#### [WORK REQUIRED]
Please count the lines in the listing below where the word "editor" appears. Give the number only.

################

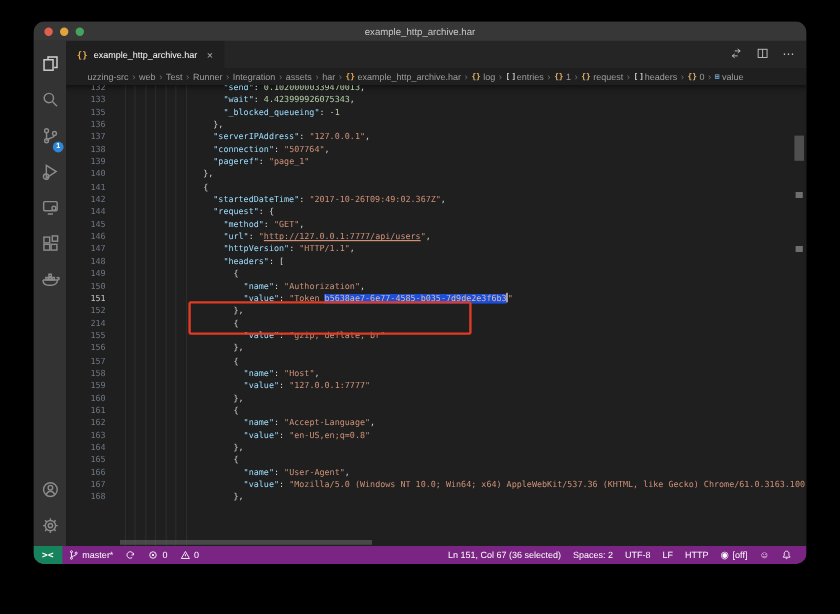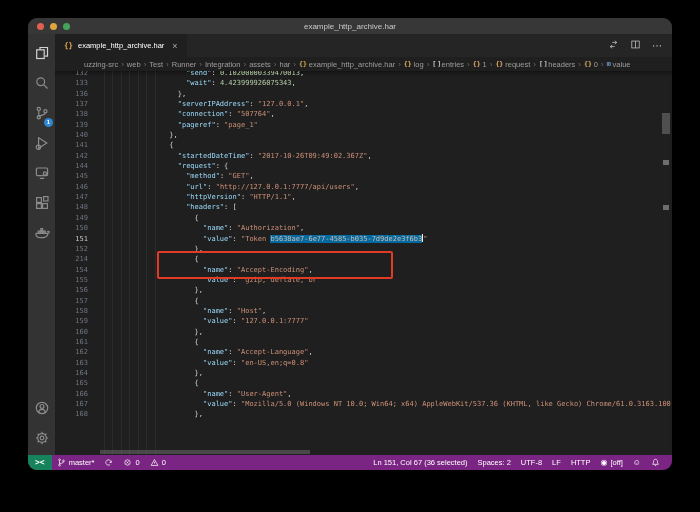--- a/index.html
+++ b/index.html
@@ -31,40 +31,40 @@
   #tab { background:#1f1f1f; display:flex; align-items:center; gap:5px; padding:0 9px; max-width:150px; }
   .json-braces { color:#e8ab53; font-weight:bold; font-size:7.5px; font-family:"DejaVu Sans Mono",monospace; }
   #tab-label { font-size:7.5px; color:#ffffff; white-space:nowrap; }
   #tab-close { font-size:9px; color:#a8a8a8; margin-left:3px; }
   #tabstrip-fill { flex:1; }
   #editor-actions { display:flex; align-items:center; gap:11px; padding-right:10px; color:#c5c5c5; }
   .ea-icon svg { width:11px; height:11px; stroke:currentColor; fill:none; stroke-width:1.1; }
   .ea-icon { font-size:10px; line-height:1; }
   
   #breadcrumbs { height:14px; flex:0 0 14px; background:#1f1f1f; display:flex; align-items:center;
-    padding-left:5px; font-size:7.5px; color:#9d9d9d; white-space:nowrap; overflow:hidden;margin-left:24px; }
+    padding-left:18px; font-size:7.5px; color:#9d9d9d; white-space:nowrap; overflow:hidden; }
   .crumb { display:flex; align-items:center; gap:2px; flex:0 0 auto; }
   .crumb-sep { color:#6a6a6a; margin:0 3px; font-size:8px; flex:0 0 auto; }
   .bc-icon { font-family:"DejaVu Sans Mono",monospace; font-size:6.5px; font-weight:bold; }
   .bc-braces { color:#dfb26a; } .bc-brackets { color:#c9c9c9; letter-spacing:-1.5px; } .bc-field { color:#7fb2e8; }
   .crumb.file .bc-icon { color:#e8ab53; }
   
   #editor-body { position:relative; flex:1; min-height:0; overflow:hidden; background:#1f1f1f;
     box-shadow:inset 0 5px 5px -4px rgba(0,0,0,.6); }
   #code-lines { position:absolute; left:0; top:-3px; right:0; font-family:"DejaVu Sans Mono",monospace; font-size:7px; }
   .line { display:flex; height:10.35px; line-height:10.35px; white-space:pre;gap:40px; }
   .ln { flex:0 0 49px; text-align:right; padding-right:16px; color:#6e7681; }
   .ln.active { color:#c6c6c6; }
   .code { flex:1; }
   .tk-key { color:#9cdcfe; }
   .tk-str { color:#ce9178; }
   .tk-num { color:#b5cea8; }
   .tk-pun { color:#d4d4d4; }
-  .tk-lnk { color:#ce9178; }
-  .tk-sel { color:#d7bba8; background:#0369a1; }
+  .tk-lnk { color:#ce9178; text-decoration:underline; }
+  .tk-sel { color:#d7bba8; background:#1d4ed8; }
   .tk-cur { display:inline-block; width:1px; height:8.5px; background:#ededed; vertical-align:-1.5px; }
   .indent-guide { position:absolute; top:0; bottom:0; width:1px; background:rgba(255,255,255,.055); }
   #annotation-box { position:absolute; left:102px; top:180px; width:236px; height:28px;
     border:2px solid #e23b25; border-radius:2px; }
   #vscrollbar { position:absolute; right:0; top:0; bottom:0; width:11px; }
   #vscroll-thumb { position:absolute; right:2px; top:42px; width:8px; height:21px; background:#4f4f4f; }
   .ov-marker { position:absolute; right:3px; width:6px; height:5px; background:#8a8a8a; opacity:.75; }
   #hscroll-thumb { position:absolute; left:45px; bottom:1px; width:210px; height:4px; background:rgba(121,121,121,.45); }
   
   #statusbar { height:15px; flex:0 0 15px; background:#7a2583; display:flex; align-items:center;
@@ -253,38 +253,38 @@
             <div class="indent-guide" style="left: 57.4px;"></div>
             <div class="indent-guide" style="left: 65.9px;"></div>
             <div class="indent-guide" style="left: 74.3px;"></div>
             <div class="indent-guide" style="left: 82.7px;"></div>
             <div class="indent-guide" style="left: 91.2px;"></div>
             <div class="indent-guide" style="left: 99.6px;"></div>
           </div>
         <div id="code-lines">
             <div class="line"><span class="ln">132</span><span class="code"><span class="tk-ws">          </span><span class="tk-key">"send"</span><span class="tk-pun">: </span><span class="tk-num">0.10200000339470013</span><span class="tk-pun">,</span></span></div>
             <div class="line"><span class="ln">133</span><span class="code"><span class="tk-ws">          </span><span class="tk-key">"wait"</span><span class="tk-pun">: </span><span class="tk-num">4.423999926075343</span><span class="tk-pun">,</span></span></div>
+            <div class="line"><span class="ln">135</span><span class="code"><span class="tk-ws">          </span><span class="tk-key">"_blocked_queueing"</span><span class="tk-pun">: </span><span class="tk-num">-1</span></span></div>
             <div class="line"><span class="ln">136</span><span class="code"><span class="tk-ws">        </span><span class="tk-pun">},</span></span></div>
             <div class="line"><span class="ln">137</span><span class="code"><span class="tk-ws">        </span><span class="tk-key">"serverIPAddress"</span><span class="tk-pun">: </span><span class="tk-str">"127.0.0.1"</span><span class="tk-pun">,</span></span></div>
             <div class="line"><span class="ln">138</span><span class="code"><span class="tk-ws">        </span><span class="tk-key">"connection"</span><span class="tk-pun">: </span><span class="tk-str">"507764"</span><span class="tk-pun">,</span></span></div>
             <div class="line"><span class="ln">139</span><span class="code"><span class="tk-ws">        </span><span class="tk-key">"pageref"</span><span class="tk-pun">: </span><span class="tk-str">"page_1"</span></span></div>
             <div class="line"><span class="ln">140</span><span class="code"><span class="tk-ws">      </span><span class="tk-pun">},</span></span></div>
             <div class="line"><span class="ln">141</span><span class="code"><span class="tk-ws">      </span><span class="tk-pun">{</span></span></div>
             <div class="line"><span class="ln">142</span><span class="code"><span class="tk-ws">        </span><span class="tk-key">"startedDateTime"</span><span class="tk-pun">: </span><span class="tk-str">"2017-10-26T09:49:02.367Z"</span><span class="tk-pun">,</span></span></div>
             <div class="line"><span class="ln">144</span><span class="code"><span class="tk-ws">        </span><span class="tk-key">"request"</span><span class="tk-pun">: {</span></span></div>
             <div class="line"><span class="ln">145</span><span class="code"><span class="tk-ws">          </span><span class="tk-key">"method"</span><span class="tk-pun">: </span><span class="tk-str">"GET"</span><span class="tk-pun">,</span></span></div>
             <div class="line"><span class="ln">146</span><span class="code"><span class="tk-ws">          </span><span class="tk-key">"url"</span><span class="tk-pun">: </span><span class="tk-str">"</span><span class="tk-lnk">http://127.0.0.1:7777/api/users</span><span class="tk-str">"</span><span class="tk-pun">,</span></span></div>
             <div class="line"><span class="ln">147</span><span class="code"><span class="tk-ws">          </span><span class="tk-key">"httpVersion"</span><span class="tk-pun">: </span><span class="tk-str">"HTTP/1.1"</span><span class="tk-pun">,</span></span></div>
             <div class="line"><span class="ln">148</span><span class="code"><span class="tk-ws">          </span><span class="tk-key">"headers"</span><span class="tk-pun">: [</span></span></div>
             <div class="line"><span class="ln">149</span><span class="code"><span class="tk-ws">            </span><span class="tk-pun">{</span></span></div>
             <div class="line"><span class="ln">150</span><span class="code"><span class="tk-ws">              </span><span class="tk-key">"name"</span><span class="tk-pun">: </span><span class="tk-str">"Authorization"</span><span class="tk-pun">,</span></span></div>
             <div class="line"><span class="ln active">151</span><span class="code"><span class="tk-ws">              </span><span class="tk-key">"value"</span><span class="tk-pun">: </span><span class="tk-str">"Token </span><span class="tk-sel">b5638ae7-6e77-4585-b035-7d9de2e3f6b3</span><span class="tk-cur"></span><span class="tk-str">"</span></span></div>
             <div class="line"><span class="ln">152</span><span class="code"><span class="tk-ws">            </span><span class="tk-pun">},</span></span></div>
             <div class="line"><span class="ln">214</span><span class="code"><span class="tk-ws">            </span><span class="tk-pun">{</span></span></div>
-            <div class="line"><span class="ln">154</span><span class="code"><span class="tk-ws">              </span><span class="tk-key">"name"</span><span class="tk-pun">: </span><span class="tk-str">"Accept-Encoding"</span><span class="tk-pun">,</span></span></div>
             <div class="line"><span class="ln">155</span><span class="code"><span class="tk-ws">              </span><span class="tk-key">"value"</span><span class="tk-pun">: </span><span class="tk-str">"gzip, deflate, br"</span></span></div>
             <div class="line"><span class="ln">156</span><span class="code"><span class="tk-ws">            </span><span class="tk-pun">},</span></span></div>
             <div class="line"><span class="ln">157</span><span class="code"><span class="tk-ws">            </span><span class="tk-pun">{</span></span></div>
             <div class="line"><span class="ln">158</span><span class="code"><span class="tk-ws">              </span><span class="tk-key">"name"</span><span class="tk-pun">: </span><span class="tk-str">"Host"</span><span class="tk-pun">,</span></span></div>
             <div class="line"><span class="ln">159</span><span class="code"><span class="tk-ws">              </span><span class="tk-key">"value"</span><span class="tk-pun">: </span><span class="tk-str">"127.0.0.1:7777"</span></span></div>
             <div class="line"><span class="ln">160</span><span class="code"><span class="tk-ws">            </span><span class="tk-pun">},</span></span></div>
             <div class="line"><span class="ln">161</span><span class="code"><span class="tk-ws">            </span><span class="tk-pun">{</span></span></div>
             <div class="line"><span class="ln">162</span><span class="code"><span class="tk-ws">              </span><span class="tk-key">"name"</span><span class="tk-pun">: </span><span class="tk-str">"Accept-Language"</span><span class="tk-pun">,</span></span></div>
             <div class="line"><span class="ln">163</span><span class="code"><span class="tk-ws">              </span><span class="tk-key">"value"</span><span class="tk-pun">: </span><span class="tk-str">"en-US,en;q=0.8"</span></span></div>
             <div class="line"><span class="ln">164</span><span class="code"><span class="tk-ws">            </span><span class="tk-pun">},</span></span></div>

################

#### [RESPONSE AREA]
2